WORK TO BE COMPLETED - Take the data below and extract the lines from the one with "- Panduan Internasionalisasi (i18n) GAMS" to the one with "sistem internasionalisasi GMS!", inclusive, exactly as written.

ENTRIES PROVIDED -
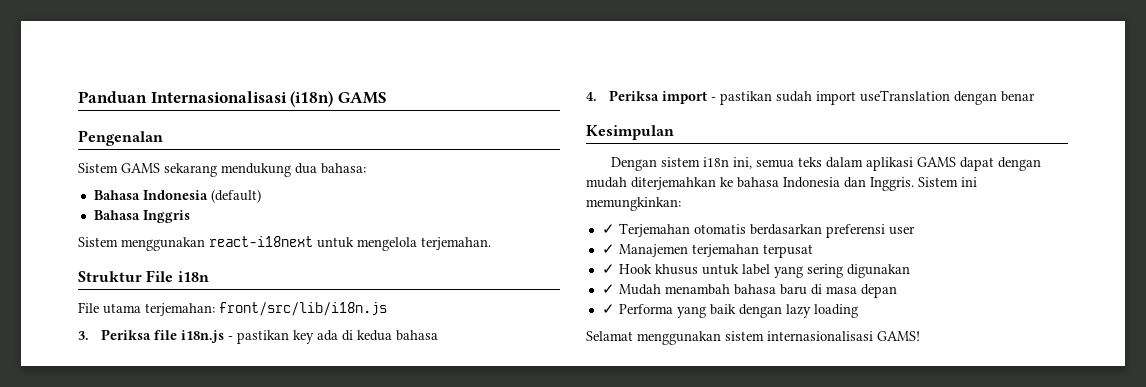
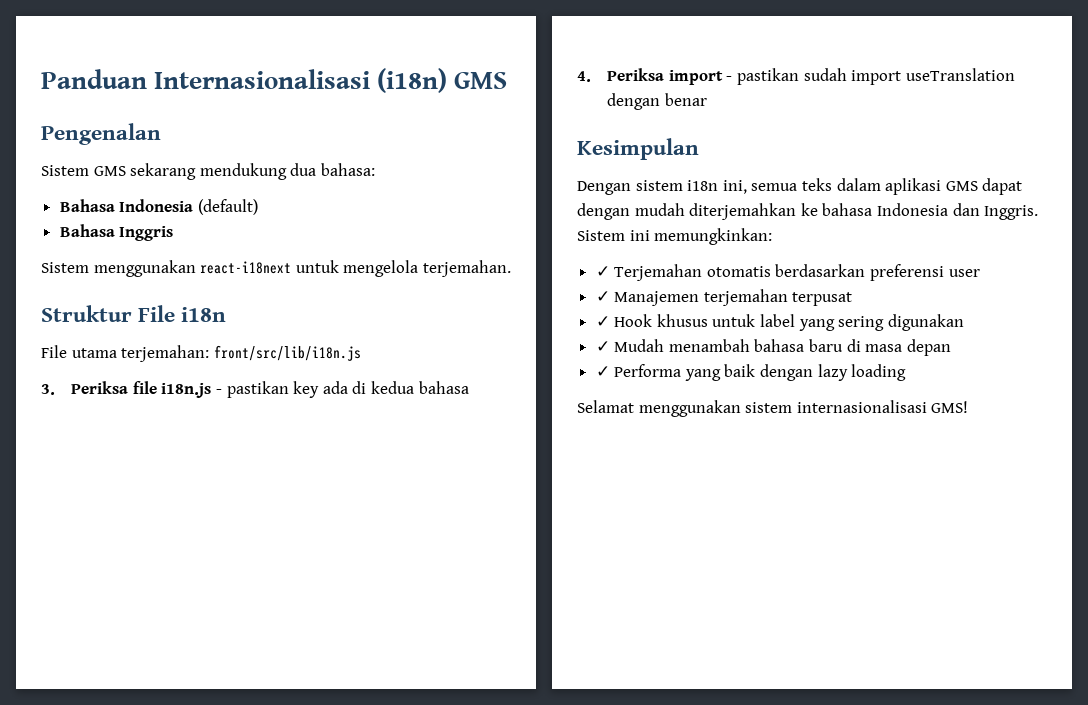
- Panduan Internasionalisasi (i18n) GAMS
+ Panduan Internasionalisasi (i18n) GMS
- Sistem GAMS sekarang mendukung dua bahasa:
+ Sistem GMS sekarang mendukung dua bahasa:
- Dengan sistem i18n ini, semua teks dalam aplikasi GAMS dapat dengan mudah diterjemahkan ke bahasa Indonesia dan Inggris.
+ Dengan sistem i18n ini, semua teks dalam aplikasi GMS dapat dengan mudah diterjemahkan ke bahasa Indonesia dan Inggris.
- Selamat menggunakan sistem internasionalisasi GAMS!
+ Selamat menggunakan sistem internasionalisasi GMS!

--

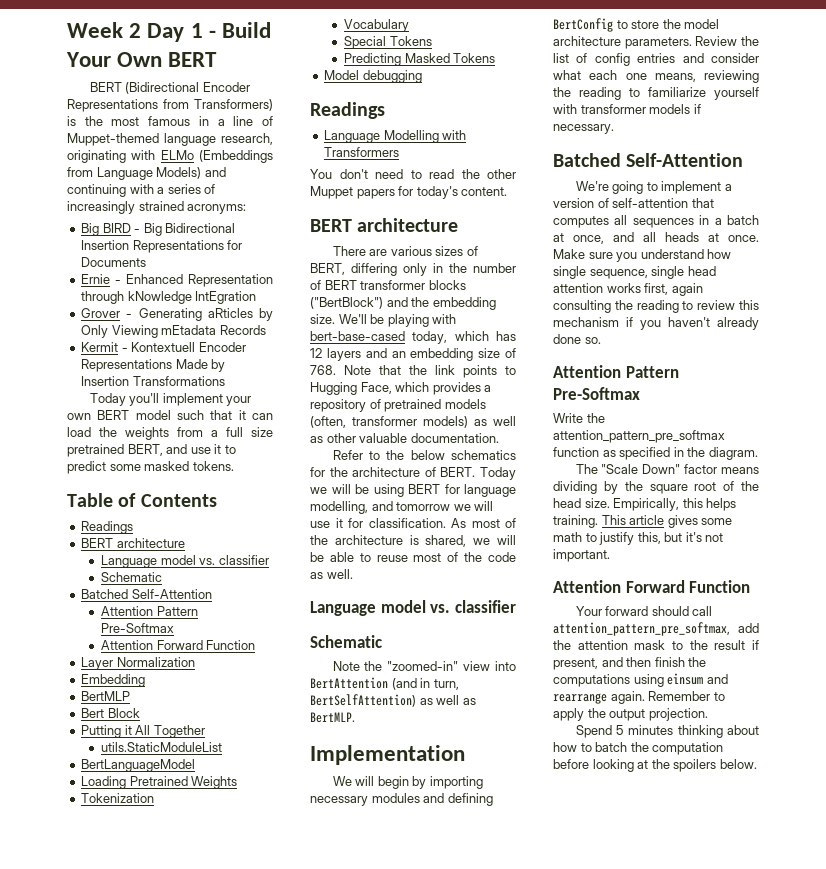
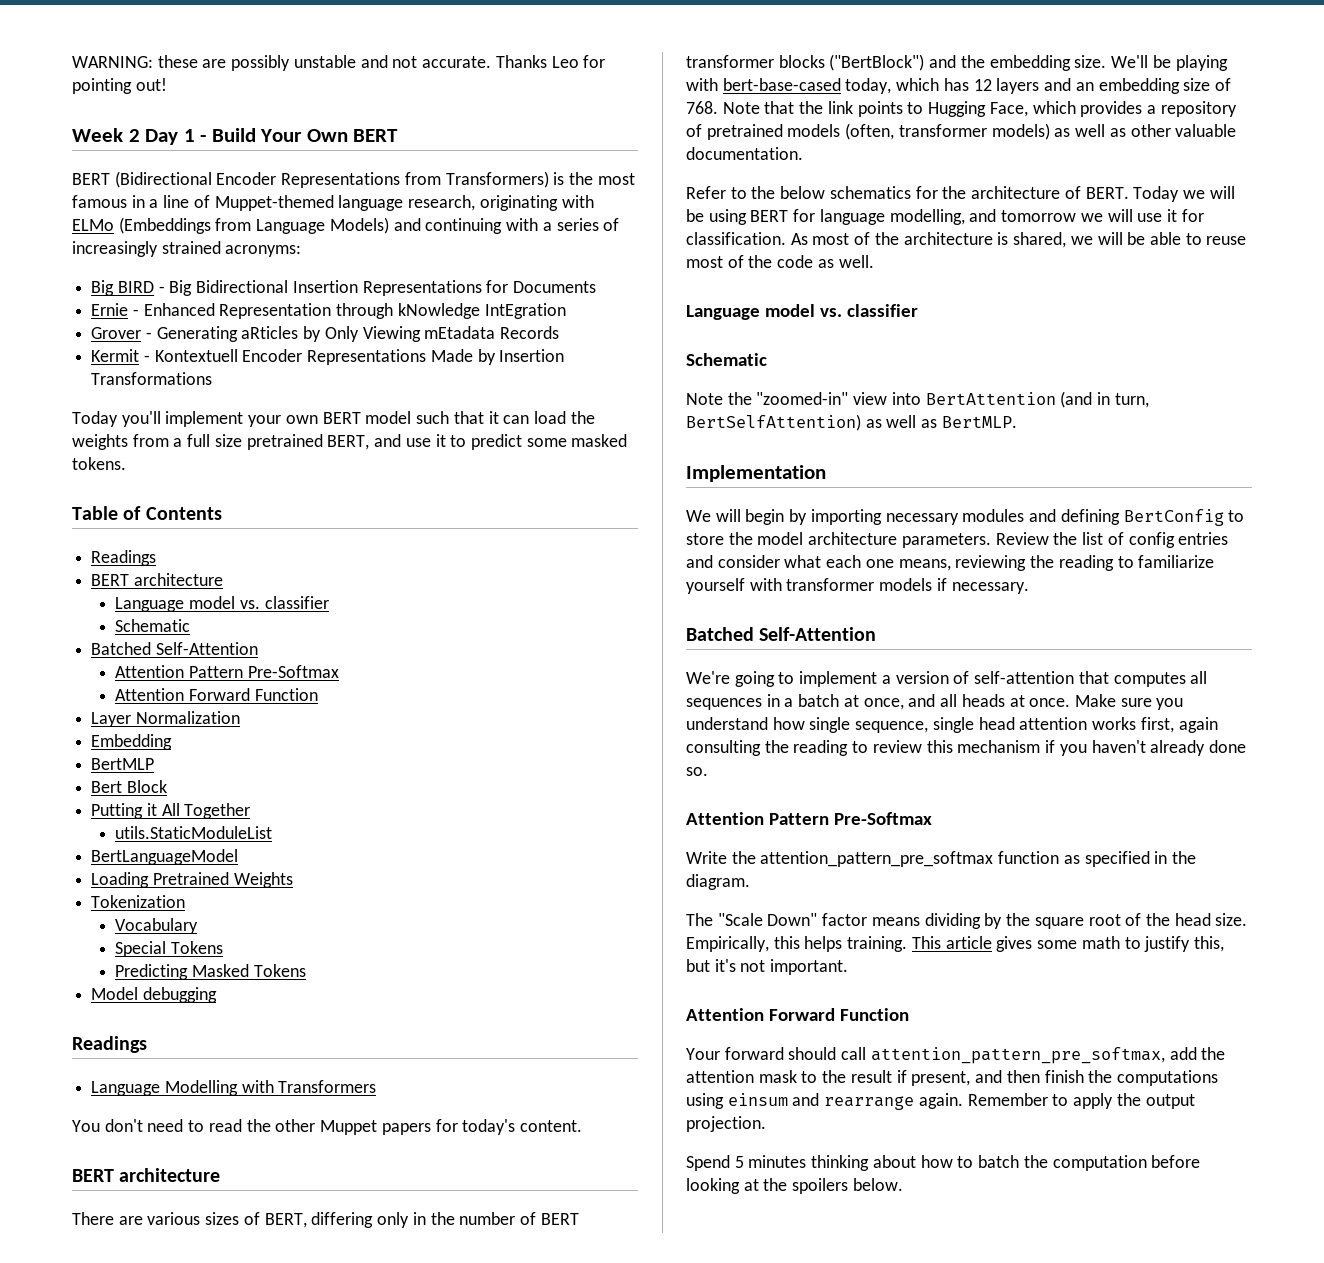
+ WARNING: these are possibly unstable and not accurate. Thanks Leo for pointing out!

WORKED SOLUTION -
- Panduan Internasionalisasi (i18n) GAMS
+ Panduan Internasionalisasi (i18n) GMS
- Sistem GAMS sekarang mendukung dua bahasa:
+ Sistem GMS sekarang mendukung dua bahasa:
- Dengan sistem i18n ini, semua teks dalam aplikasi GAMS dapat dengan mudah diterjemahkan ke bahasa Indonesia dan Inggris.
+ Dengan sistem i18n ini, semua teks dalam aplikasi GMS dapat dengan mudah diterjemahkan ke bahasa Indonesia dan Inggris.
- Selamat menggunakan sistem internasionalisasi GAMS!
+ Selamat menggunakan sistem internasionalisasi GMS!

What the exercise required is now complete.